Task input below:

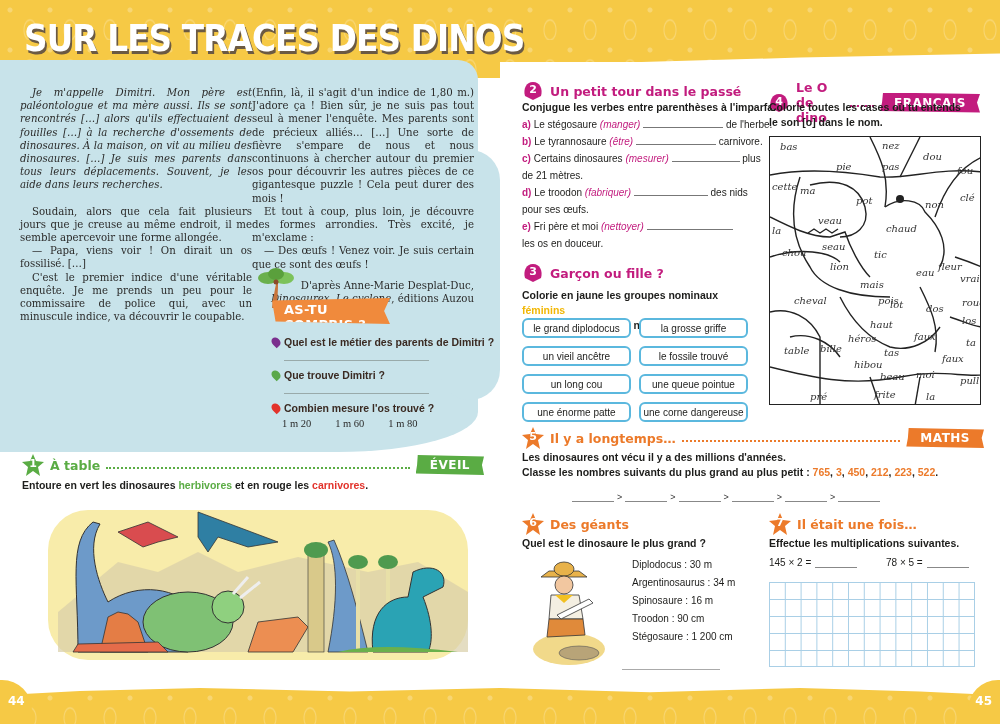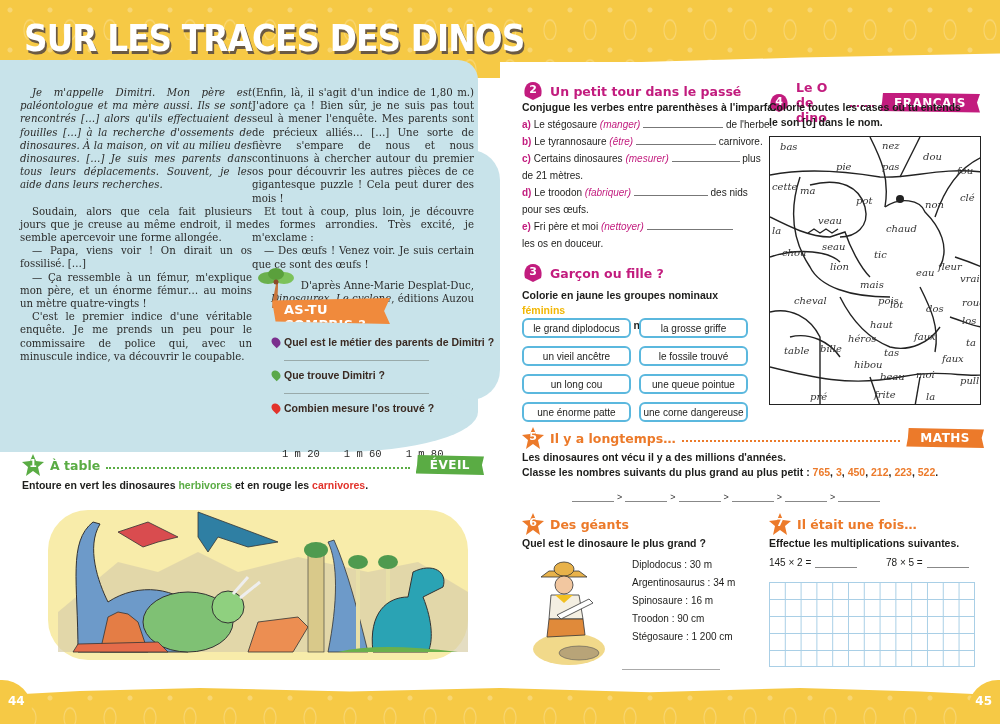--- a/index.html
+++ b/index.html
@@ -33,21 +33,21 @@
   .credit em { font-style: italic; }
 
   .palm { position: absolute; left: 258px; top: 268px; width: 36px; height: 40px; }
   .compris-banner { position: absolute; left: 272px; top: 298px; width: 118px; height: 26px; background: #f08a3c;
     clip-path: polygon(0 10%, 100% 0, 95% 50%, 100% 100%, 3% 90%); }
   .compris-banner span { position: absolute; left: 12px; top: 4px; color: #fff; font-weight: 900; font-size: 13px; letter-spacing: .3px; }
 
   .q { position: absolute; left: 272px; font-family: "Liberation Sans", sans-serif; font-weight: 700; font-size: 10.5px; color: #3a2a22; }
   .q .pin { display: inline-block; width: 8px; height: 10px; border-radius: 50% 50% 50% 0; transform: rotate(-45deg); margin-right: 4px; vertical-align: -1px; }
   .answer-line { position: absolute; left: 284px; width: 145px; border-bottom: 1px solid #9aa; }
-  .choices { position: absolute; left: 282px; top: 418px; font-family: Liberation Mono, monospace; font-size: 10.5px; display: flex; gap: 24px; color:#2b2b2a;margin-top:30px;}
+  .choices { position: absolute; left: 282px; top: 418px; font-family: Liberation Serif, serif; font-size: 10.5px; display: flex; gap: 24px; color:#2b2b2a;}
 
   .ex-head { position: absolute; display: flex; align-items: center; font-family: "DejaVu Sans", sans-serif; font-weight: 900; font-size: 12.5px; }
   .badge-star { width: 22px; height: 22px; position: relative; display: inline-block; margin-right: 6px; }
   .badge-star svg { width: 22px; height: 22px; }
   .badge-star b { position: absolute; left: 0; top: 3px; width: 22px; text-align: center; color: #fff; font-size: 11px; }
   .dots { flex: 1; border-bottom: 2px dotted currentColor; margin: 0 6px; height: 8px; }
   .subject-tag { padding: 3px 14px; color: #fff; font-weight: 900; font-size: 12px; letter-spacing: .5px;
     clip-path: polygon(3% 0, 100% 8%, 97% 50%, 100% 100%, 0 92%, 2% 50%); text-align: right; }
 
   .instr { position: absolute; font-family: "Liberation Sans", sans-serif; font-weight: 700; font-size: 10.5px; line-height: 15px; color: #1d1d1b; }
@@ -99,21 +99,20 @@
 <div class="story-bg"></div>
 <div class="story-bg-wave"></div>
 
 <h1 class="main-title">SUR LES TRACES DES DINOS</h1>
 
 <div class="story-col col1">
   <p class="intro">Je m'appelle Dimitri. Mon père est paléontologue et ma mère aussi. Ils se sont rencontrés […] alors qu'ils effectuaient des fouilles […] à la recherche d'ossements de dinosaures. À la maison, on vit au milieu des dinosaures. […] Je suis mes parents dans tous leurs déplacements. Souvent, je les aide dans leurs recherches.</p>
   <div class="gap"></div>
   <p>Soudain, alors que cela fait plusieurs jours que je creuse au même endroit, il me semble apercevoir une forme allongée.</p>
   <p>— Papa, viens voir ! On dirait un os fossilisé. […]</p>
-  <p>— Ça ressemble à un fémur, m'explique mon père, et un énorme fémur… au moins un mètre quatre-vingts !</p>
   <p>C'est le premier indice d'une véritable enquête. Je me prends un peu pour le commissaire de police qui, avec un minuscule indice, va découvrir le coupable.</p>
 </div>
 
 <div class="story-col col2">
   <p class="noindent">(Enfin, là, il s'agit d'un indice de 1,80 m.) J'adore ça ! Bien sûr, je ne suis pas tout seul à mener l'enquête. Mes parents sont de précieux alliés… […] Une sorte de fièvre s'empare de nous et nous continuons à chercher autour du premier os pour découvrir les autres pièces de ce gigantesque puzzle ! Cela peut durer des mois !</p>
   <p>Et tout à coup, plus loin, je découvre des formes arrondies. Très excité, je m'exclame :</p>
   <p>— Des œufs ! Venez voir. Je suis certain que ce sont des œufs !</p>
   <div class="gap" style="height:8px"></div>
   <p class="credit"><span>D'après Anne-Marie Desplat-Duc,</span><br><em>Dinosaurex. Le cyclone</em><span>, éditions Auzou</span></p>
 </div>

End of Task input.
Task input below:

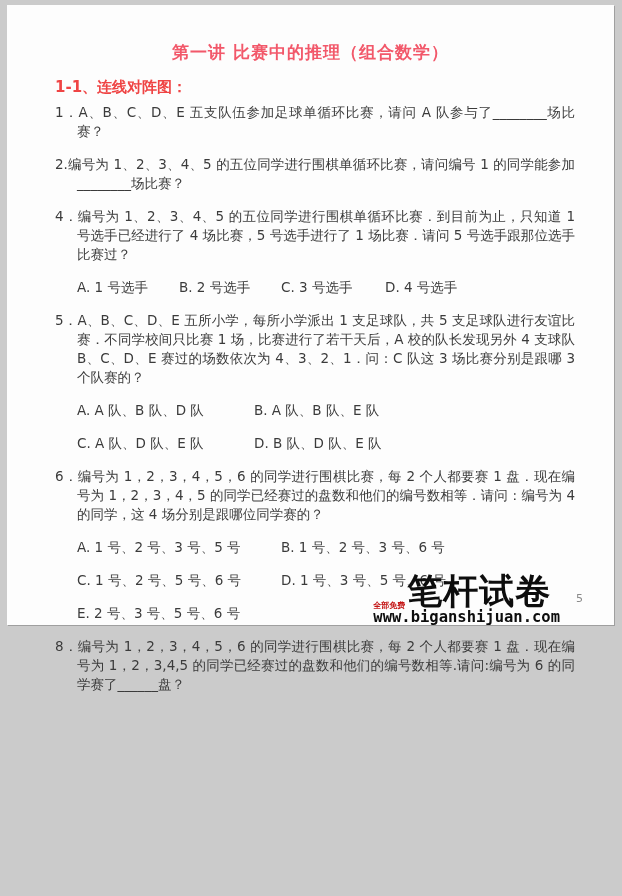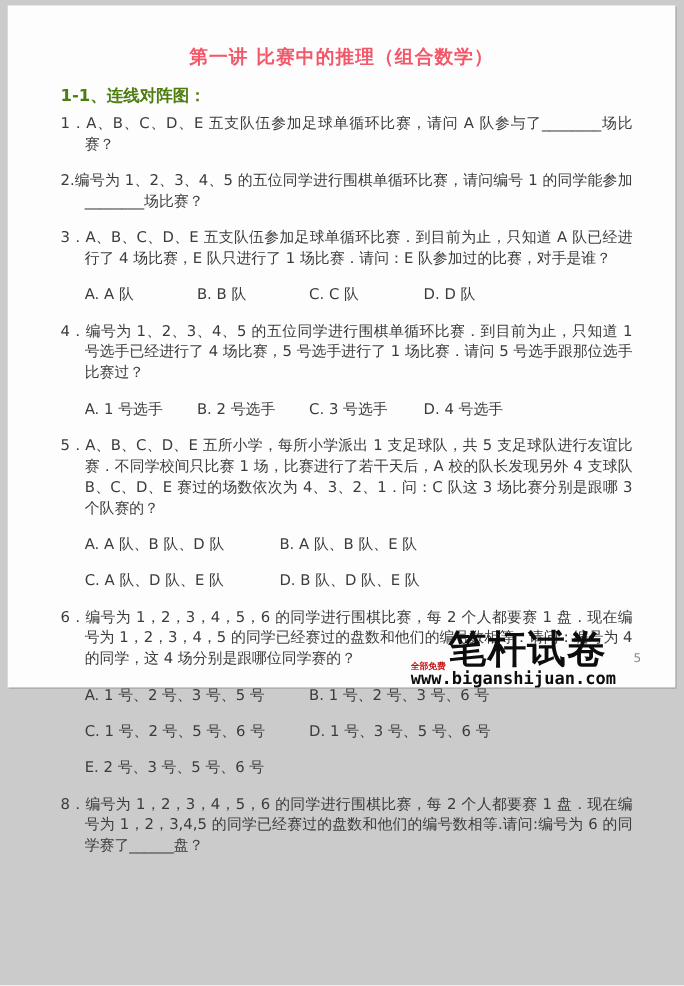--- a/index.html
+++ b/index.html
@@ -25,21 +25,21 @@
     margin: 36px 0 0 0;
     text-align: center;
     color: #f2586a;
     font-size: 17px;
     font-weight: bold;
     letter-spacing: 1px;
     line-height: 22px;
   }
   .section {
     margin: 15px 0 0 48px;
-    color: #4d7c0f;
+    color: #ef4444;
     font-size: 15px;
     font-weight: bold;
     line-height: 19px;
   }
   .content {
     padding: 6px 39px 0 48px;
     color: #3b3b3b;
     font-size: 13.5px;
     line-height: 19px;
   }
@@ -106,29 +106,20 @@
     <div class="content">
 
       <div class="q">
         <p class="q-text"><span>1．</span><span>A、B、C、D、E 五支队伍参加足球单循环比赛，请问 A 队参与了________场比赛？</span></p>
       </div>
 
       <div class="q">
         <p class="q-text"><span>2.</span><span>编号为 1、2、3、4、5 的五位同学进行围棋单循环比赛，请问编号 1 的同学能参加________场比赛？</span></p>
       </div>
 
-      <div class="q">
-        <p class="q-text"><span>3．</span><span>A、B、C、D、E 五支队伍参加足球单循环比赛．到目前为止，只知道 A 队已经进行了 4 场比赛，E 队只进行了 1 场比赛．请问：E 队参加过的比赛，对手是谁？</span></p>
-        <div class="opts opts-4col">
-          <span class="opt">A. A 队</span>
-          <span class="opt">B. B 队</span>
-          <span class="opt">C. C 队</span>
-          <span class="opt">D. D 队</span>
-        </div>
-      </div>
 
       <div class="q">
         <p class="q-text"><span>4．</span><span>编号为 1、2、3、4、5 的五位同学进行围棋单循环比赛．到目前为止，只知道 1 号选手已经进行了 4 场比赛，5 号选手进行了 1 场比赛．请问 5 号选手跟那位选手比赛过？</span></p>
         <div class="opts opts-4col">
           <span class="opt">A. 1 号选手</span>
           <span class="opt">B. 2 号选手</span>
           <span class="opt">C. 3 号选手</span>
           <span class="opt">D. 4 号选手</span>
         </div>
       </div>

End of Task input.
Task input below:

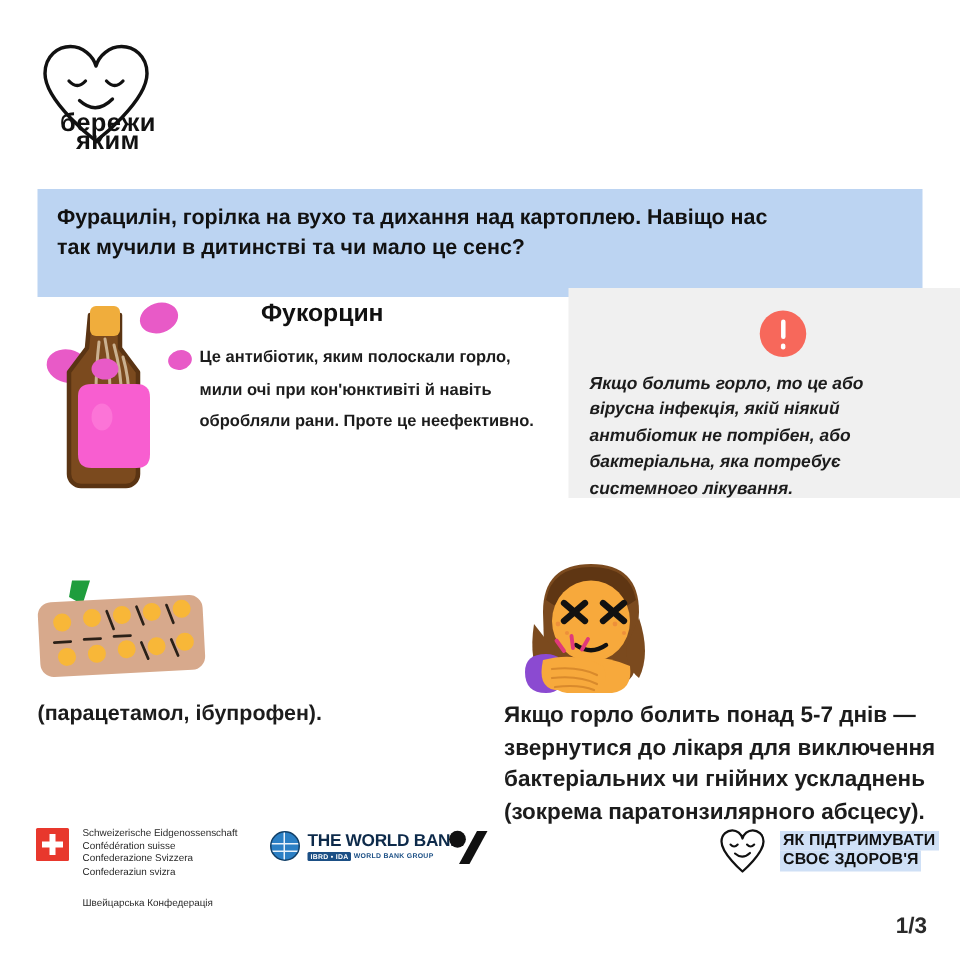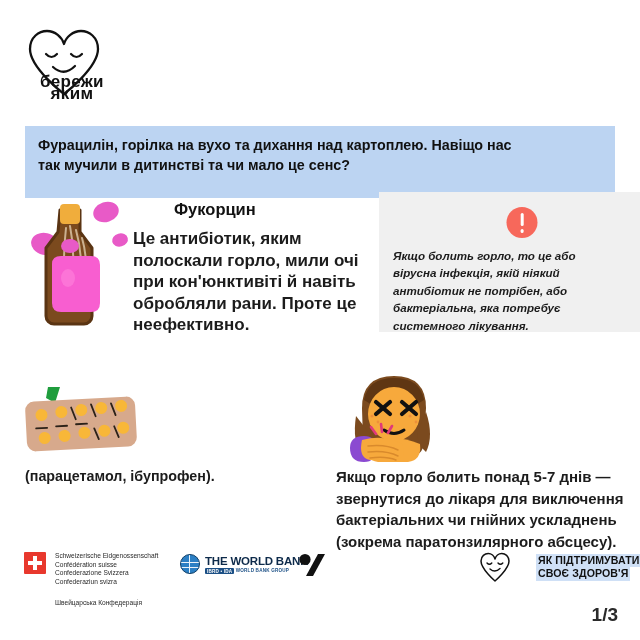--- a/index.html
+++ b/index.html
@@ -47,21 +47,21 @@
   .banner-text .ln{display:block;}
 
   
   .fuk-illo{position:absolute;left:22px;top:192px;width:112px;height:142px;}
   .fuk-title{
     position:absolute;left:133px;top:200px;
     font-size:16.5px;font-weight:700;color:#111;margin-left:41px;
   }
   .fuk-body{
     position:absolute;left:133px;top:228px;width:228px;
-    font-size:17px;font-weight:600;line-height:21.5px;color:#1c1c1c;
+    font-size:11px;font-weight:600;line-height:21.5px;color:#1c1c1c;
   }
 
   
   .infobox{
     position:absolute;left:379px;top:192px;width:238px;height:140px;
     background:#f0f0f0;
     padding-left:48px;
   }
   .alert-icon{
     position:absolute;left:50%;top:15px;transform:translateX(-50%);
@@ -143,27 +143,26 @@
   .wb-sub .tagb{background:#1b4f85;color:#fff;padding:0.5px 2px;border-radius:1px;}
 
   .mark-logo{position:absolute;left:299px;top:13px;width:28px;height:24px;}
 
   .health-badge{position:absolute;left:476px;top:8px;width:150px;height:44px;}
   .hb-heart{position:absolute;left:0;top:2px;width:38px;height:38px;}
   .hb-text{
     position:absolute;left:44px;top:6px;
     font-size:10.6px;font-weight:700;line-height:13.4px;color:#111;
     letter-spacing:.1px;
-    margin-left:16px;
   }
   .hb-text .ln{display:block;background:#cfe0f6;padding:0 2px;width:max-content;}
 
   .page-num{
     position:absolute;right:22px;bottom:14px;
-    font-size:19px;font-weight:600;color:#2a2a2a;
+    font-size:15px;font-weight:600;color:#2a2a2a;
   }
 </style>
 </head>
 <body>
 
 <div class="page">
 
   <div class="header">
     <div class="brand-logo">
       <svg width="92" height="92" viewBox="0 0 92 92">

End of Task input.

**Exercise instructions**
How many of the lines in the records above include the word "title"? State that number alone.

**Written answer**
2